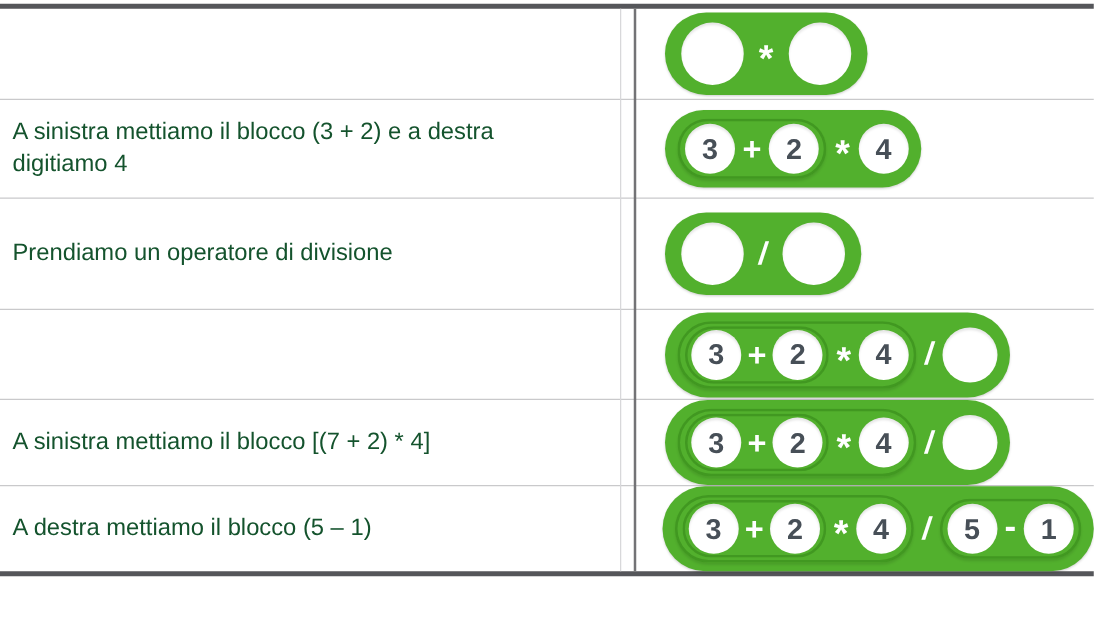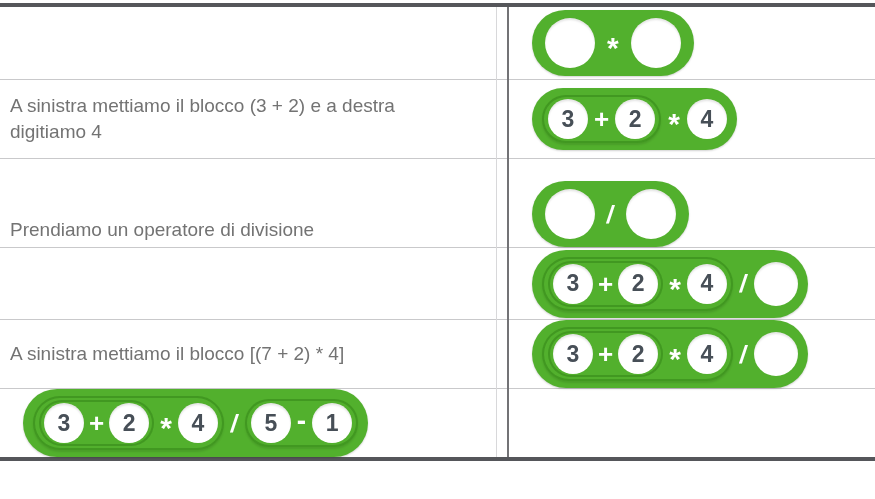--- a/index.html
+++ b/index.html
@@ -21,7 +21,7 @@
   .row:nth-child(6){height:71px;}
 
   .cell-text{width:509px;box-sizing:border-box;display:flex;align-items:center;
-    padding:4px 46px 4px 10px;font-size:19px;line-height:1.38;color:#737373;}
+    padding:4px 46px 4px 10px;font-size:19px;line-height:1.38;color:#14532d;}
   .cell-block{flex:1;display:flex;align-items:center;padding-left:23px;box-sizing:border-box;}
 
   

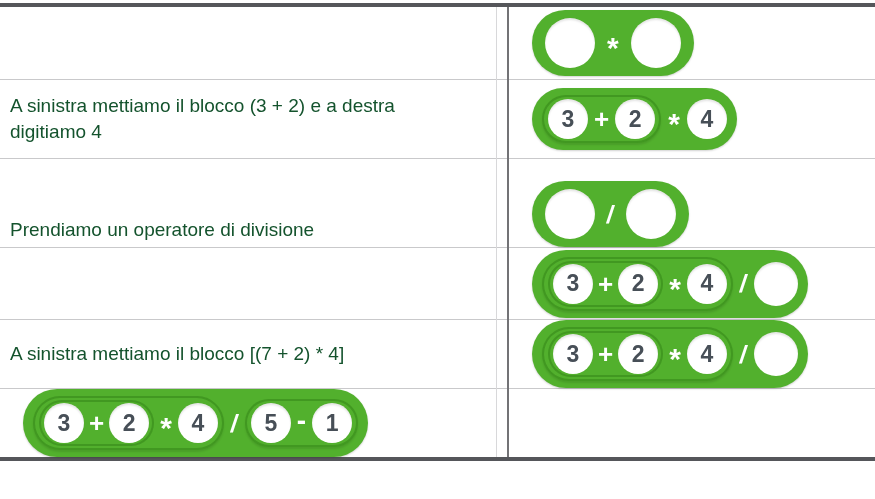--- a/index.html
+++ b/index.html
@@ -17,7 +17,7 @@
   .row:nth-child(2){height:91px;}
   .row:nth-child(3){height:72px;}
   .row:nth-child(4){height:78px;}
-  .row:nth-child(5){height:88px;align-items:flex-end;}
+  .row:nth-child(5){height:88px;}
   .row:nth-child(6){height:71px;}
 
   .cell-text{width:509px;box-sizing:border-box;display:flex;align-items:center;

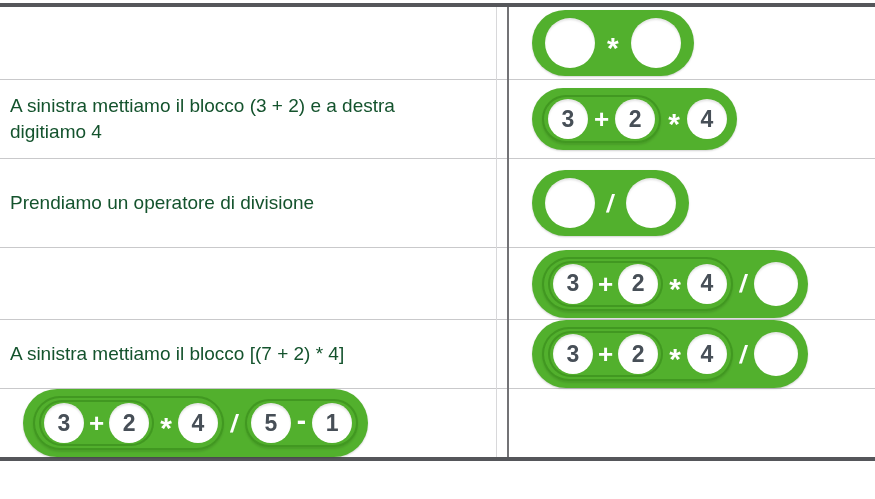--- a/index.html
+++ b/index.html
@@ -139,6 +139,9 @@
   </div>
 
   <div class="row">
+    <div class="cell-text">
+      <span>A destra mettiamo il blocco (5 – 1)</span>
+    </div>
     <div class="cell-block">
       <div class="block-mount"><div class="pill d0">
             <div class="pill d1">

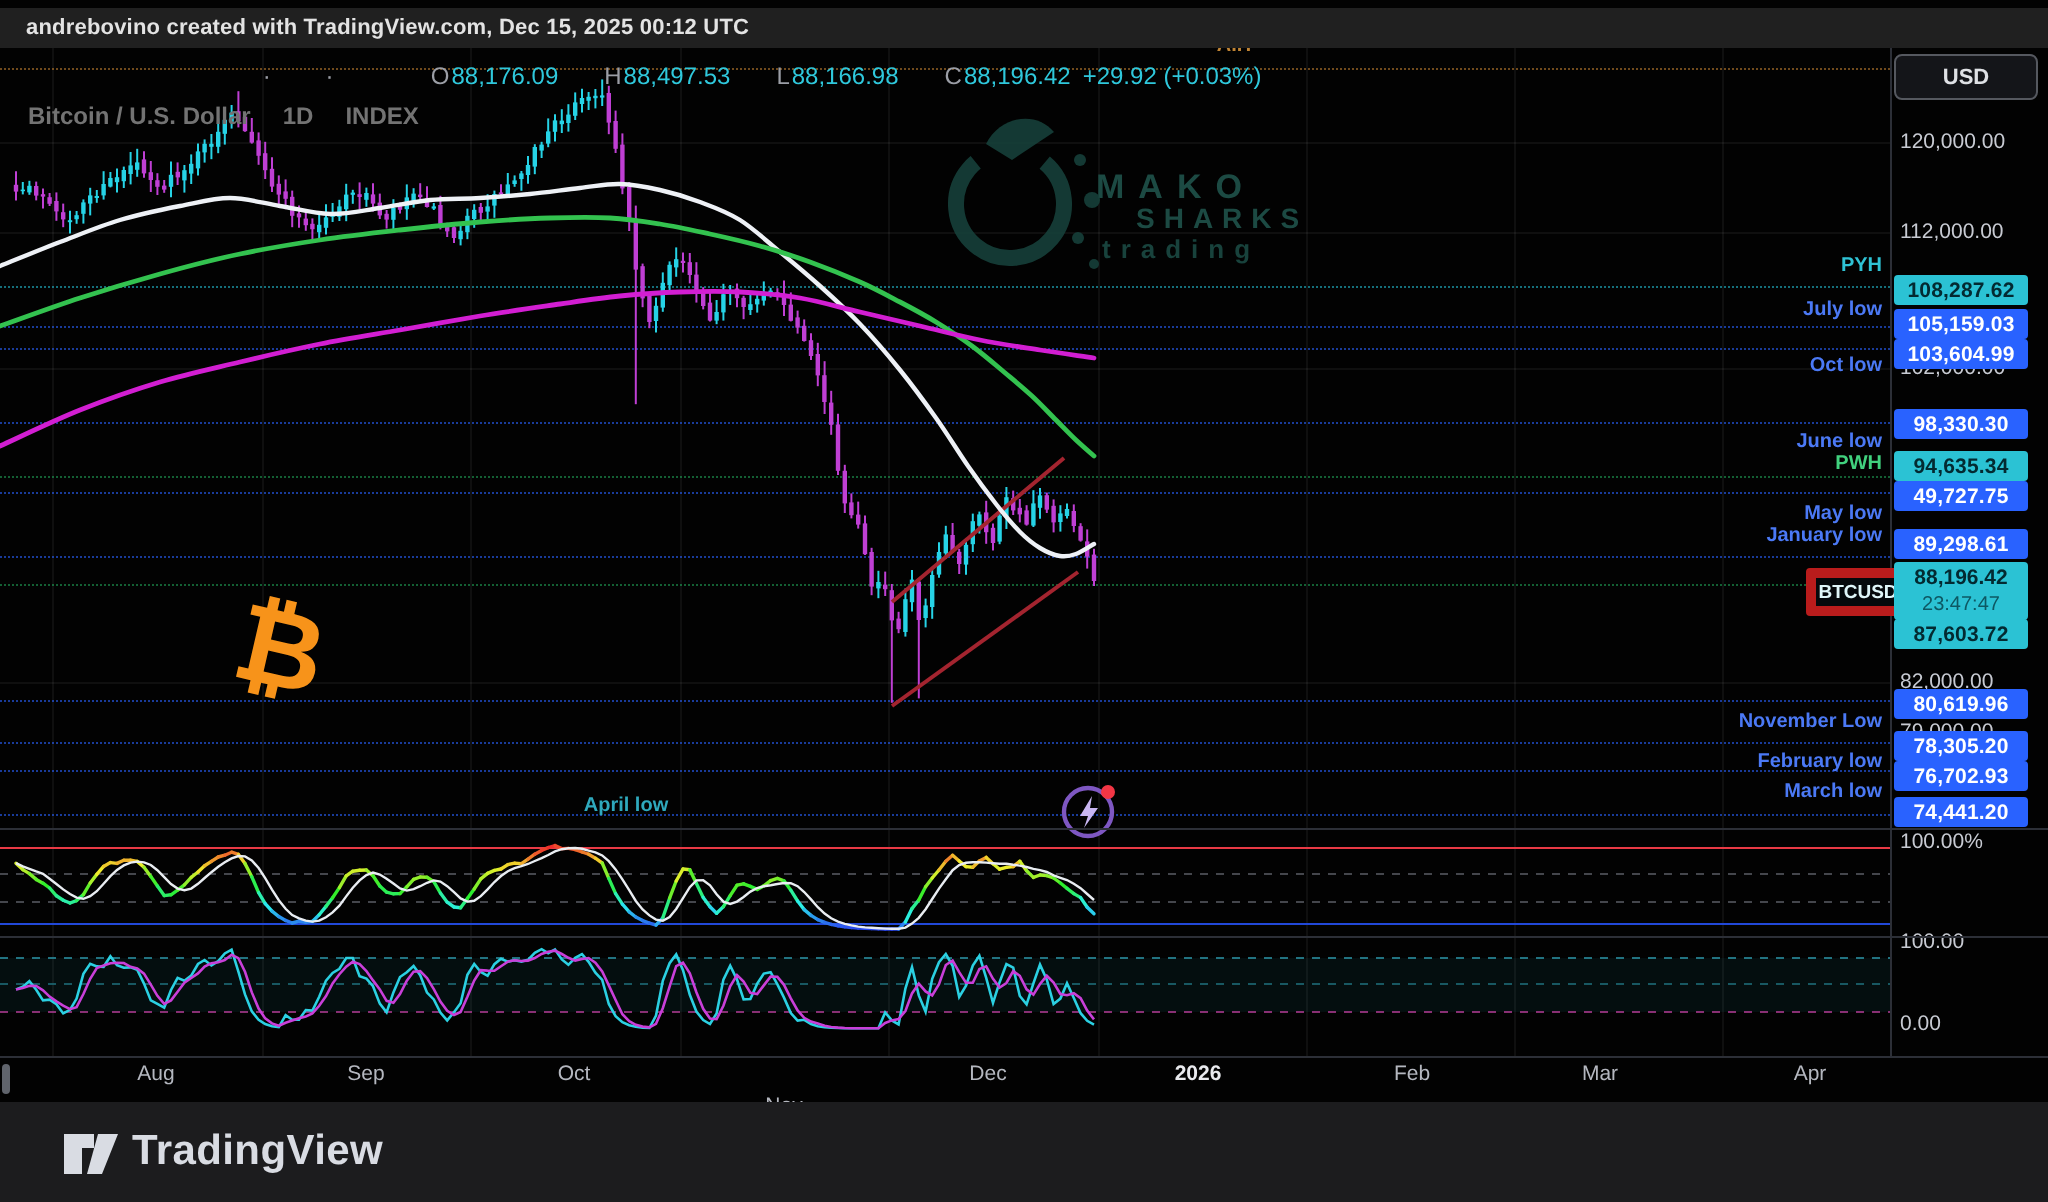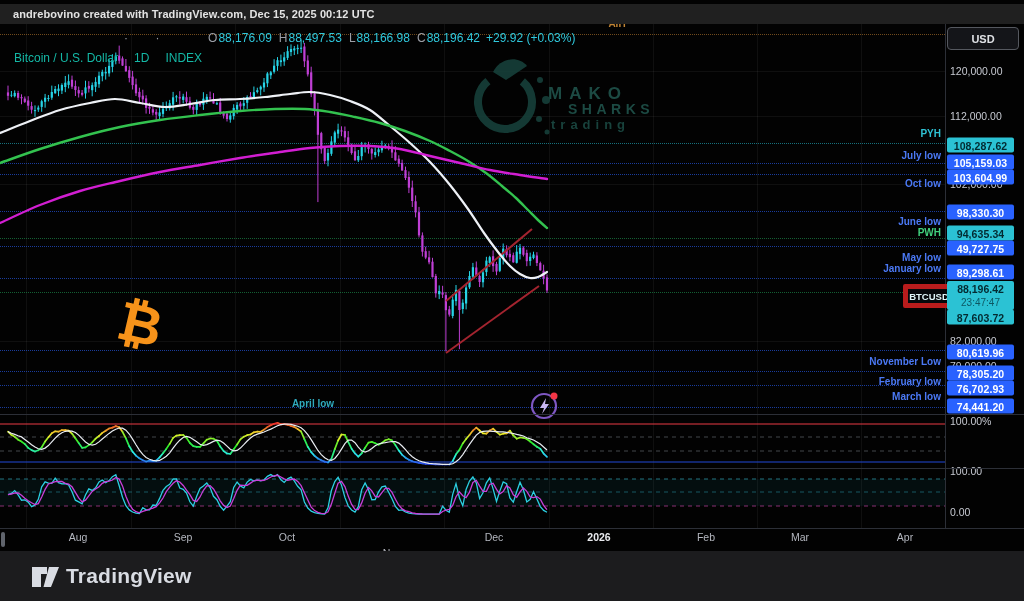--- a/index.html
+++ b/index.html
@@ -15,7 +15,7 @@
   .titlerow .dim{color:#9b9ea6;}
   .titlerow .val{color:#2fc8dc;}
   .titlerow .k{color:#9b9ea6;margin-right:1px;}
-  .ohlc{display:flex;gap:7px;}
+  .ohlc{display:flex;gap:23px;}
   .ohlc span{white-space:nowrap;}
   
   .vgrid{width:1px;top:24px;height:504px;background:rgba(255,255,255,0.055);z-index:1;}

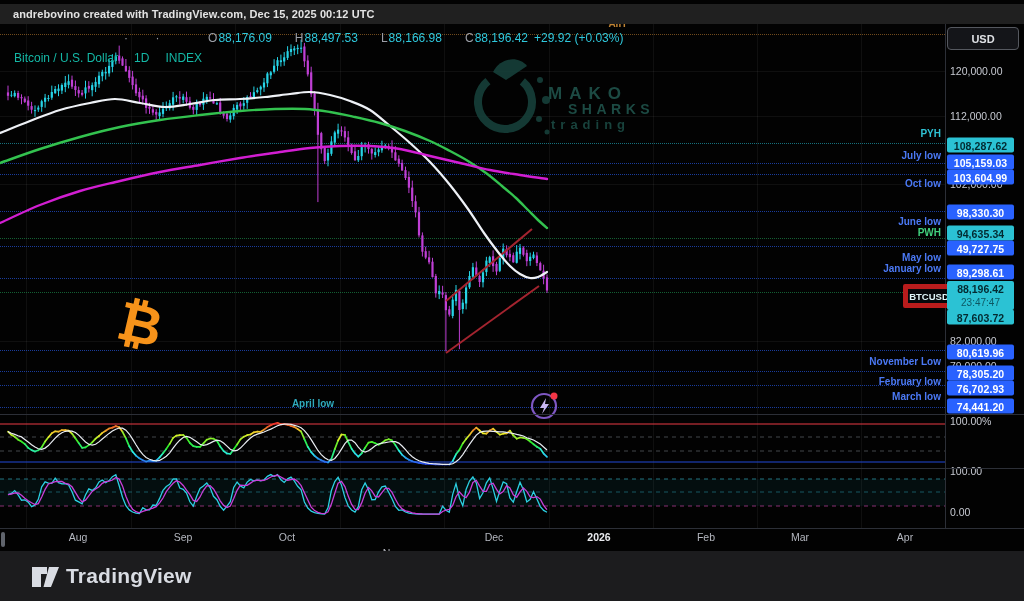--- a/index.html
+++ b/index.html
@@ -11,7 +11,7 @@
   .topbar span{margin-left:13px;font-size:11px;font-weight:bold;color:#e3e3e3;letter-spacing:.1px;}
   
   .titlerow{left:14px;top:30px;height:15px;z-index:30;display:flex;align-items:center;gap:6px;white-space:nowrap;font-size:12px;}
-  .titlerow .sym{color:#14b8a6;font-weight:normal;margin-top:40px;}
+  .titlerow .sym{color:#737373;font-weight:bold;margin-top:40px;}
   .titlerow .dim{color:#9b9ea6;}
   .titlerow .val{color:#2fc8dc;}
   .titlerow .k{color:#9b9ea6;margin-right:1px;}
* * *
§ **What you are asked to do**
Where the data contains an image, skip the image and copy everything else exactly as it appears.

§ **Your response**
--- a/index.html
+++ b/index.html
@@ -21,7 +21,7 @@
   .row:nth-child(6){height:71px;}
 
   .cell-text{width:509px;box-sizing:border-box;display:flex;align-items:center;
-    padding:4px 46px 4px 10px;font-size:19px;line-height:1.38;color:#737373;}
+    padding:4px 46px 4px 10px;font-size:19px;line-height:1.38;color:#14532d;}
   .cell-block{flex:1;display:flex;align-items:center;padding-left:23px;box-sizing:border-box;}
 
   

--- a/index.html
+++ b/index.html
@@ -17,7 +17,7 @@
   .row:nth-child(2){height:91px;}
   .row:nth-child(3){height:72px;}
   .row:nth-child(4){height:78px;}
-  .row:nth-child(5){height:88px;align-items:flex-end;}
+  .row:nth-child(5){height:88px;}
   .row:nth-child(6){height:71px;}
 
   .cell-text{width:509px;box-sizing:border-box;display:flex;align-items:center;

--- a/index.html
+++ b/index.html
@@ -139,6 +139,9 @@
   </div>
 
   <div class="row">
+    <div class="cell-text">
+      <span>A destra mettiamo il blocco (5 – 1)</span>
+    </div>
     <div class="cell-block">
       <div class="block-mount"><div class="pill d0">
             <div class="pill d1">

--- a/index.html
+++ b/index.html
@@ -15,7 +15,7 @@
   .titlerow .dim{color:#9b9ea6;}
   .titlerow .val{color:#2fc8dc;}
   .titlerow .k{color:#9b9ea6;margin-right:1px;}
-  .ohlc{display:flex;gap:7px;}
+  .ohlc{display:flex;gap:23px;}
   .ohlc span{white-space:nowrap;}
   
   .vgrid{width:1px;top:24px;height:504px;background:rgba(255,255,255,0.055);z-index:1;}

--- a/index.html
+++ b/index.html
@@ -11,7 +11,7 @@
   .topbar span{margin-left:13px;font-size:11px;font-weight:bold;color:#e3e3e3;letter-spacing:.1px;}
   
   .titlerow{left:14px;top:30px;height:15px;z-index:30;display:flex;align-items:center;gap:6px;white-space:nowrap;font-size:12px;}
-  .titlerow .sym{color:#14b8a6;font-weight:normal;margin-top:40px;}
+  .titlerow .sym{color:#737373;font-weight:bold;margin-top:40px;}
   .titlerow .dim{color:#9b9ea6;}
   .titlerow .val{color:#2fc8dc;}
   .titlerow .k{color:#9b9ea6;margin-right:1px;}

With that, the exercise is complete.